Commes des Garçons, Loewe, Rick Owens, Hermes and Balenciaga brought life to Paris Fashion Week

March 4, 2024 at 2:11 p.m. EST
A model walks on the catwalk at the Comme des Garcons show, one of the highlights of fashion month so far. (Jonas Gustavsson for The Washington Post)
8 min

PARIS — Rei Kawakubo is angry.

Backstage, the Commes des Garçons chieftain and sphinx said she is angry at the world, but also at herself, “because I feel I can’t design anymore,” she said through a translator, husband Adrian Joffe, who is the president of Comme des Garçons and CEO of Dover Street Market.

Her mouth was set in a queenly moue. Is there anything she still believes in? “No,” she said.

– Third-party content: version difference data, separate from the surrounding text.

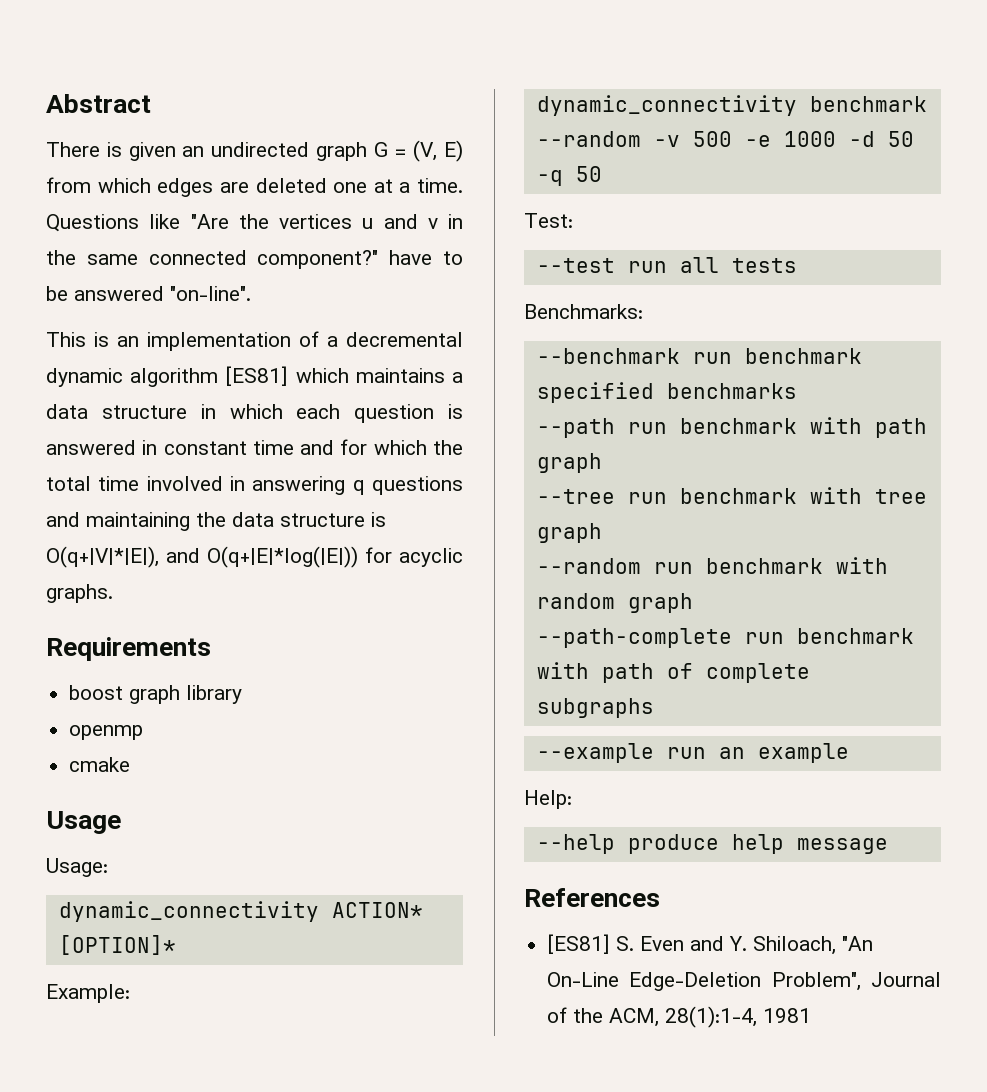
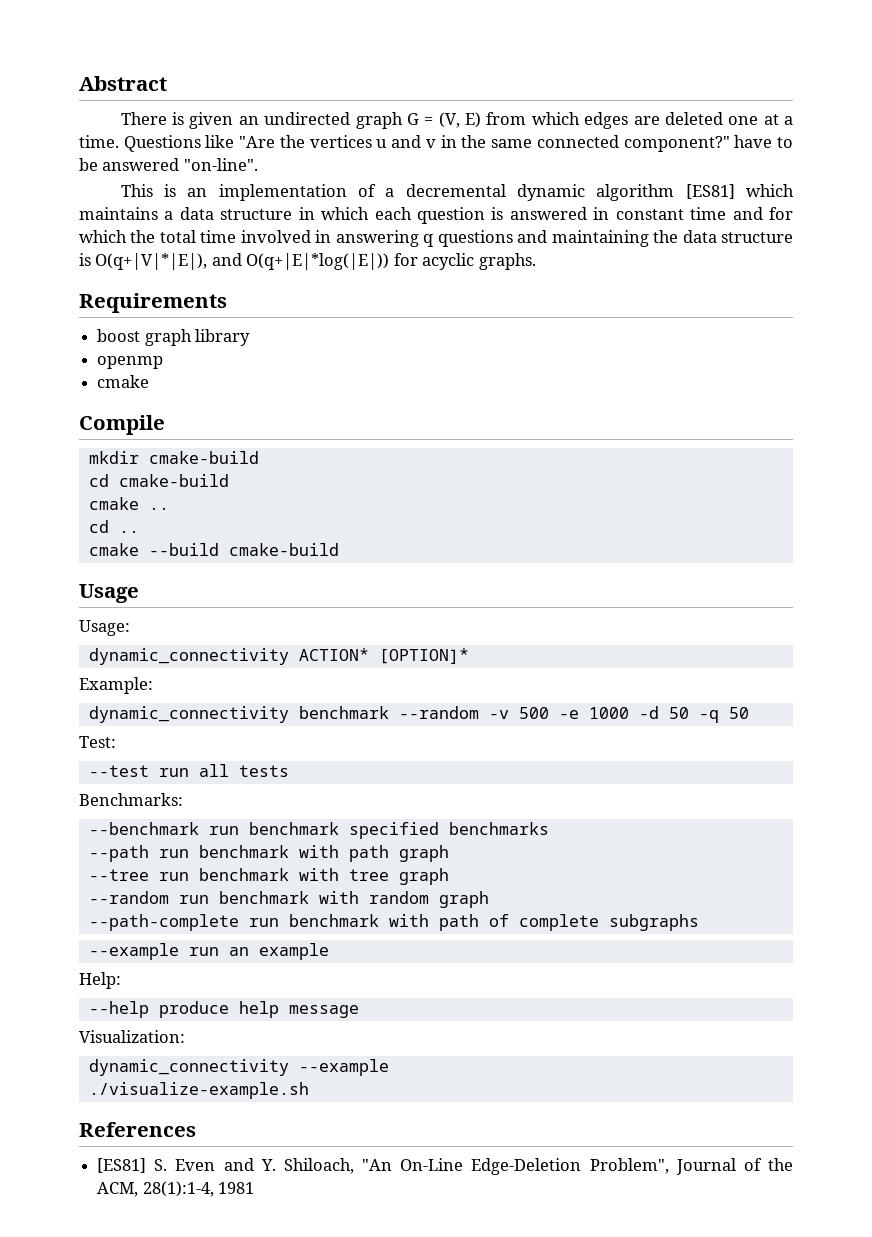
+ Compile
+ mkdir cmake-build
+ cd cmake-build
+ cmake ..
+ cd ..
+ cmake --build cmake-build
+ Visualization:
+ dynamic_connectivity --example
+ ./visualize-example.sh

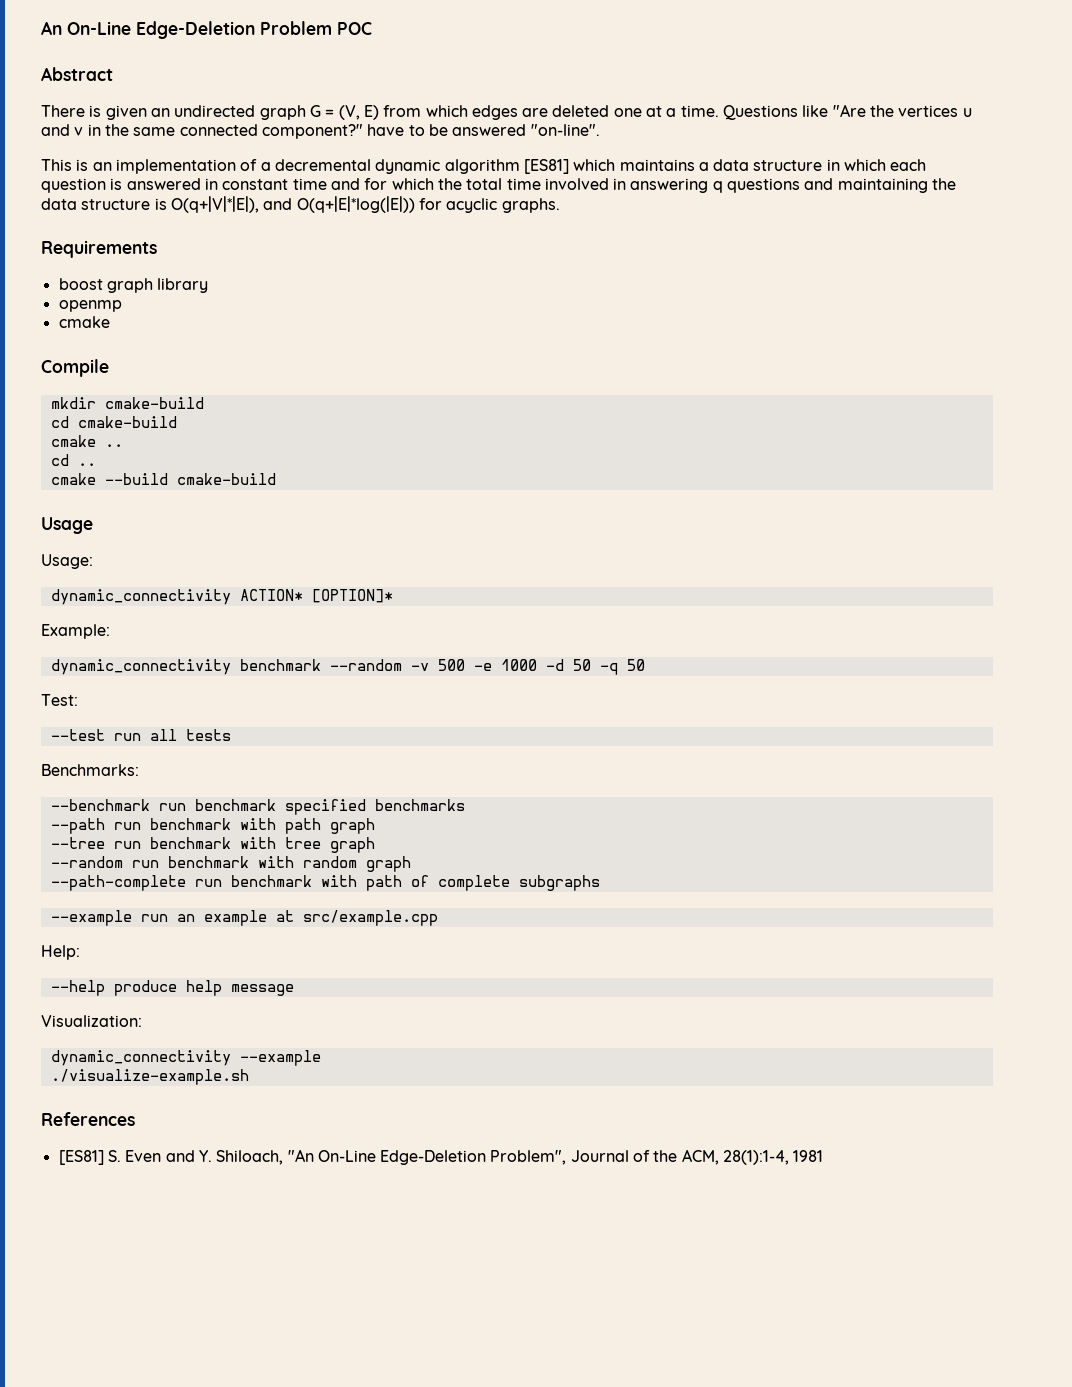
+ An On-Line Edge-Deletion Problem POC
- --example run an example
+ --example run an example at src/example.cpp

Kawakubo’s was one of her finest collections in recent memory. The shapes shrank, moving close to the body, but maintaining their push and pull between historical and vernacular dress, tempered with antagonism: Leather jacket sleeves became panniers; a top of ruffled bulges looked like boxing gloves, worn over a sparkly and hairy skirt; a dress of flaps looked like so many discarded ideas of dresses bunched together, with the model holding out a pair of flaps as if she were preparing to curtsy in court. A dress of black and olive would be the perfect Oscars ensemble for a really daring genius.

Her models walked erratically: one paused mid-runway to ball up her fists and stomp her feet, others stopped and bent to front-row attendees with menace. Were they intimidating the powers that be? Asking the attendees what business they had, thinking this was fashion? Some began walking, then turned back, as if to say, “Why am I even doing this, anyway?”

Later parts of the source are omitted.